Lines in the listing below that include the word "title" need to be copied.
-=-=-
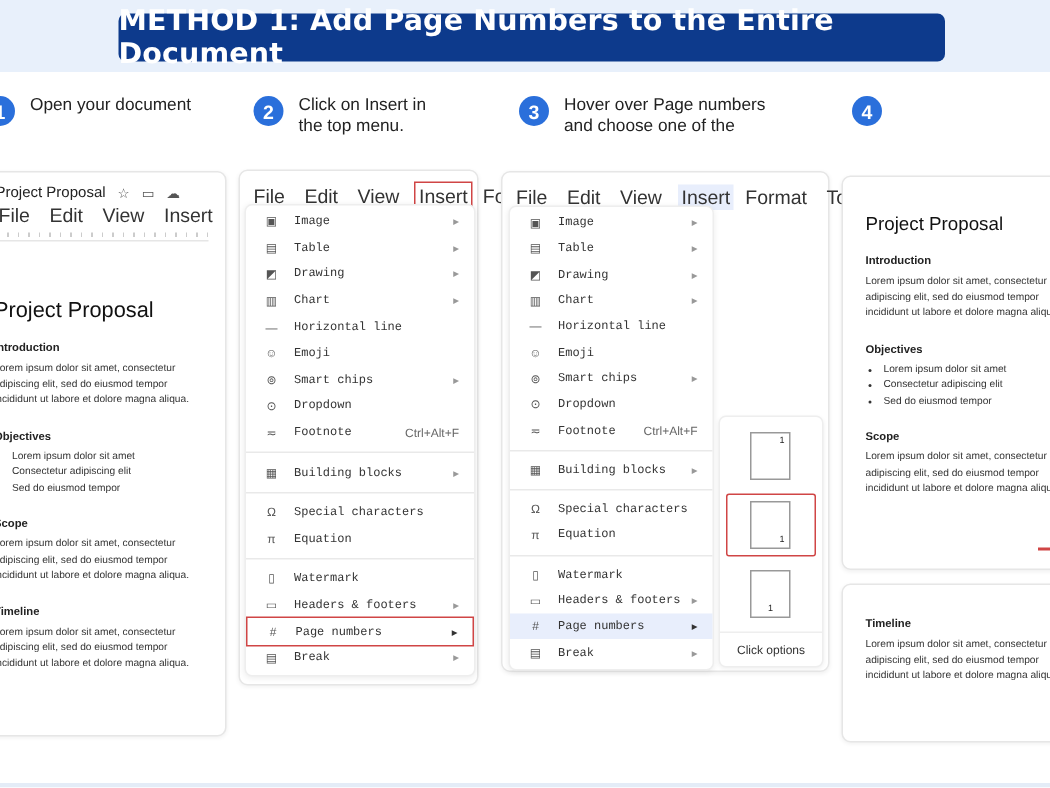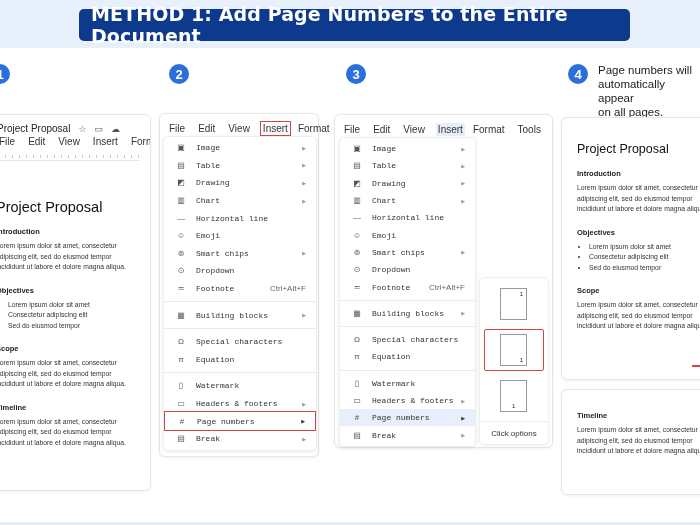--- a/index.html
+++ b/index.html
@@ -4,41 +4,41 @@
 <style>
   * { box-sizing: border-box; margin: 0; padding: 0; }
   html, body { width: 700px; height: 525px; overflow: hidden; background: #ffffff; }
   body { font-family: "Liberation Sans", sans-serif; color: #222; position: relative; }
 
   .top-band { position: absolute; left: 0; top: 0; width: 700px; height: 48px; background: #e8f0fb; }
   .title-banner {
     position: absolute; left: 79px; top: 9px; width: 551px; height: 32px;
     background: #0d3a8c; border-radius: 5px; color: #fff;
     font-family: "DejaVu Sans", sans-serif; font-weight: bold; font-size: 19px;
-    display: flex; align-items: center; justify-content: center; letter-spacing: 0.1px; padding-left: 12px;
+    display: flex; align-items: center; justify-content: center; letter-spacing: 0.1px;
   }
   .bottom-line { position: absolute; left: 0; top: 522px; width: 700px; height: 3px; background: #e4ecf7; }
 
   .step { position: absolute; top: 63px; display: flex; }
   .step .badge {
     width: 20px; height: 20px; border-radius: 50%; background: #2a6fdb; color: #fff;
     font-size: 13px; font-weight: bold; display: flex; align-items: center; justify-content: center;
     flex: none; margin-top: 1px;
   }
   .step .stext { margin-left: 10px; font-size: 11.5px; line-height: 14px; color: #222; }
 
   .panel {
     position: absolute; background: #fff; border: 1px solid #e6e6e6; border-radius: 6px;
     box-shadow: 0 1px 3px rgba(0,0,0,0.06);
   }
 
   
   .doc-title-row { position: absolute; left: -4px; top: 8px; font-size: 10px; display: flex; align-items: center; gap: 8px; color: #222; }
   .doc-title-row .ic { font-size: 9px; color: #555; }
-  .menubar { position: absolute; display: flex; font-size: 10px; color: #333; }
+  .menubar { position: absolute; display: flex; font-size: 13px; color: #333; }
   .menubar span { margin-right: 9px; padding: 1px 2px; }
   .ruler { position: absolute; left: 0; top: 36px; width: 148px; height: 10px; border-bottom: 1px solid #e6e6e6;
     background-image: repeating-linear-gradient(90deg, #ccc 0 1px, transparent 1px 7px); background-size: 100% 3px; background-repeat: no-repeat; background-position: 0 4px; }
 
   .doc { position: absolute; color: #222; }
   .doc h1 { font-size: 14.5px; font-weight: normal; margin-bottom: 12px; color: #111; }
   .doc h3 { font-size: 7.5px; font-weight: bold; margin-bottom: 5px; color: #222; }
   .doc p { font-size: 6.8px; line-height: 10.5px; margin-bottom: 13px; color: #333; }
   .doc ul { font-size: 6.8px; line-height: 10.5px; margin: 0 0 13px 12px; color: #333; }
 
@@ -65,37 +65,39 @@
 </style>
 </head>
 <body>
 
 <div class="top-band"></div>
 <div class="title-banner">METHOD 1: Add Page Numbers to the Entire Document</div>
 
 <div class="step" style="left:-10px;">
   <div class="badge">1</div>
   <div class="stext">
+    <div>Open your document</div>
   </div>
 </div>
 <div class="step" style="left:169px;">
   <div class="badge">2</div>
+  <div class="stext">
+    <div>Click on Insert in</div>
+      <div>the top menu.</div>
+  </div>
 </div>
 <div class="step" style="left:346px;">
   <div class="badge">3</div>
   <div class="stext">
+    <div>Hover over Page numbers</div>
+      <div>and choose one of the</div>
   </div>
 </div>
 <div class="step" style="left:568px;">
   <div class="badge">4</div>
-  <div class="stext">
-    <div>Page numbers will</div>
-      <div>automatically appear</div>
-      <div>on all pages.</div>
-  </div>
 </div>
 
 <div class="panel" style="left:-10px; top:114px; width:161px; height:377px; overflow:hidden;">
   <div class="doc-title-row" style="left:6px;">
     <span>Project Proposal</span>
     <span class="ic">☆</span>
     <span class="ic">▭</span>
     <span class="ic">☁</span>
   </div>
   <div class="menubar" style="left:6px; top:20px;">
-=-=-
• **RESULT FOR THIS TASK**
   .title-banner {
   .doc-title-row { position: absolute; left: -4px; top: 8px; font-size: 10px; display: flex; align-items: center; gap: 8px; color: #222; }
   .doc-title-row .ic { font-size: 9px; color: #555; }
 <div class="title-banner">METHOD 1: Add Page Numbers to the Entire Document</div>
   <div class="doc-title-row" style="left:6px;">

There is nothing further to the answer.